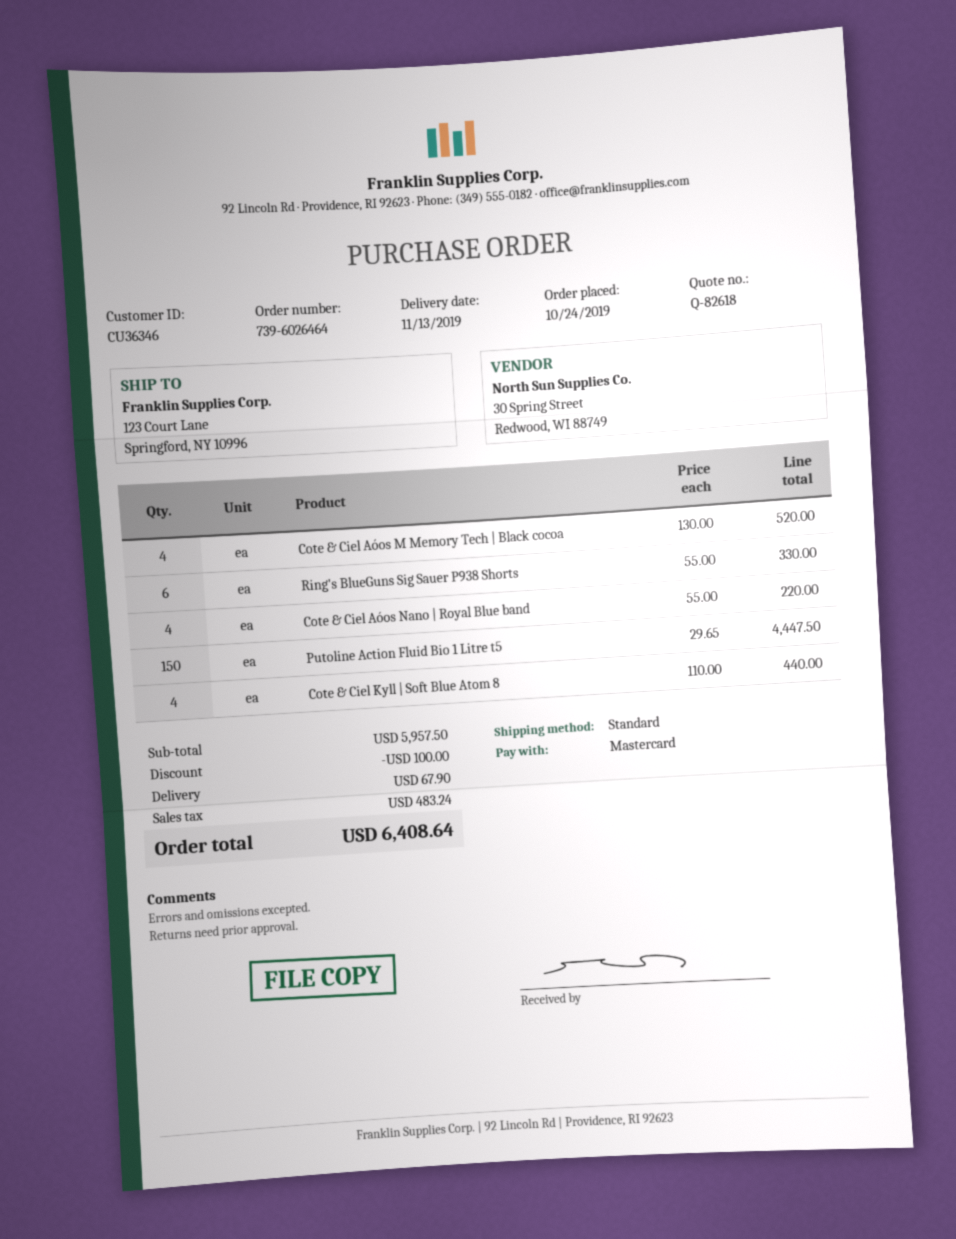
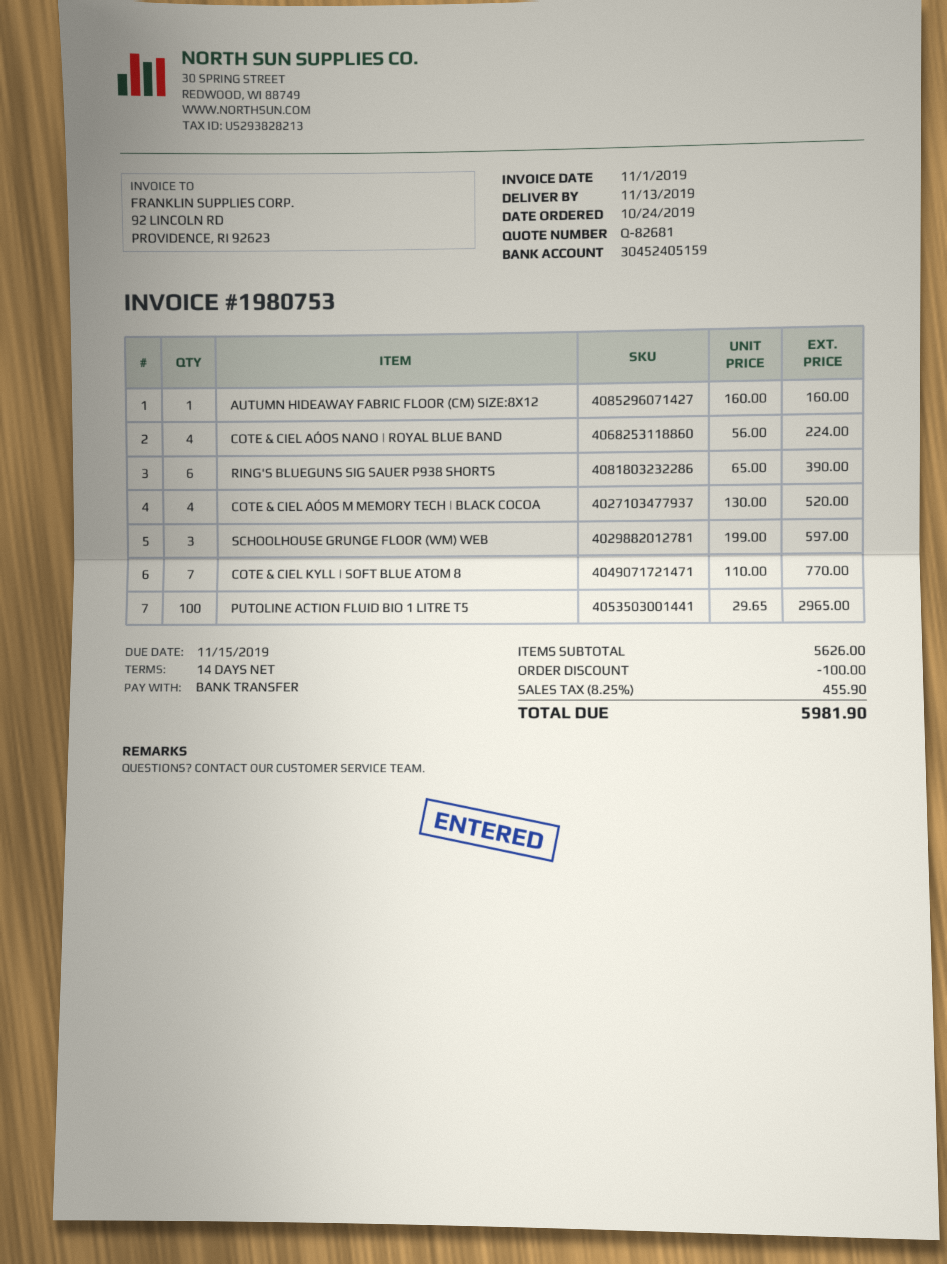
quote number: Q-82618 -> Q-82681
payment method: Mastercard -> bank transfer
Ring's BlueGuns Sig Sauer P938 Shorts: 6 x 55.00 = 330.00 -> 6 x 65.00 = 390.00
Cote & Ciel Aóos Nano | Royal Blue band: 4 x 55.00 = 220.00 -> 4 x 56.00 = 224.00
Putoline Action Fluid Bio 1 Litre t5: 150 x 29.65 = 4447.50 -> 100 x 29.65 = 2965.00
Cote & Ciel Kyll | Soft Blue Atom 8: 4 x 110.00 = 440.00 -> 7 x 110.00 = 770.00
AUTUMN HIDEAWAY FABRIC FLOOR (CM) SIZE:8X12: none -> 1 x 160.00 = 160.00
SCHOOLHOUSE GRUNGE FLOOR (WM) WEB: none -> 3 x 199.00 = 597.00
subtotal: 5957.50 -> 5626.00
shipping: 67.90 -> none
tax: 483.24 -> 455.90
total: 6408.64 -> 5981.90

### Work to be completed
Would you write out each record above exactly, with no images?

### Exercise output
quote number: Q-82618 -> Q-82681
payment method: Mastercard -> bank transfer
Ring's BlueGuns Sig Sauer P938 Shorts: 6 x 55.00 = 330.00 -> 6 x 65.00 = 390.00
Cote & Ciel Aóos Nano | Royal Blue band: 4 x 55.00 = 220.00 -> 4 x 56.00 = 224.00
Putoline Action Fluid Bio 1 Litre t5: 150 x 29.65 = 4447.50 -> 100 x 29.65 = 2965.00
Cote & Ciel Kyll | Soft Blue Atom 8: 4 x 110.00 = 440.00 -> 7 x 110.00 = 770.00
AUTUMN HIDEAWAY FABRIC FLOOR (CM) SIZE:8X12: none -> 1 x 160.00 = 160.00
SCHOOLHOUSE GRUNGE FLOOR (WM) WEB: none -> 3 x 199.00 = 597.00
subtotal: 5957.50 -> 5626.00
shipping: 67.90 -> none
tax: 483.24 -> 455.90
total: 6408.64 -> 5981.90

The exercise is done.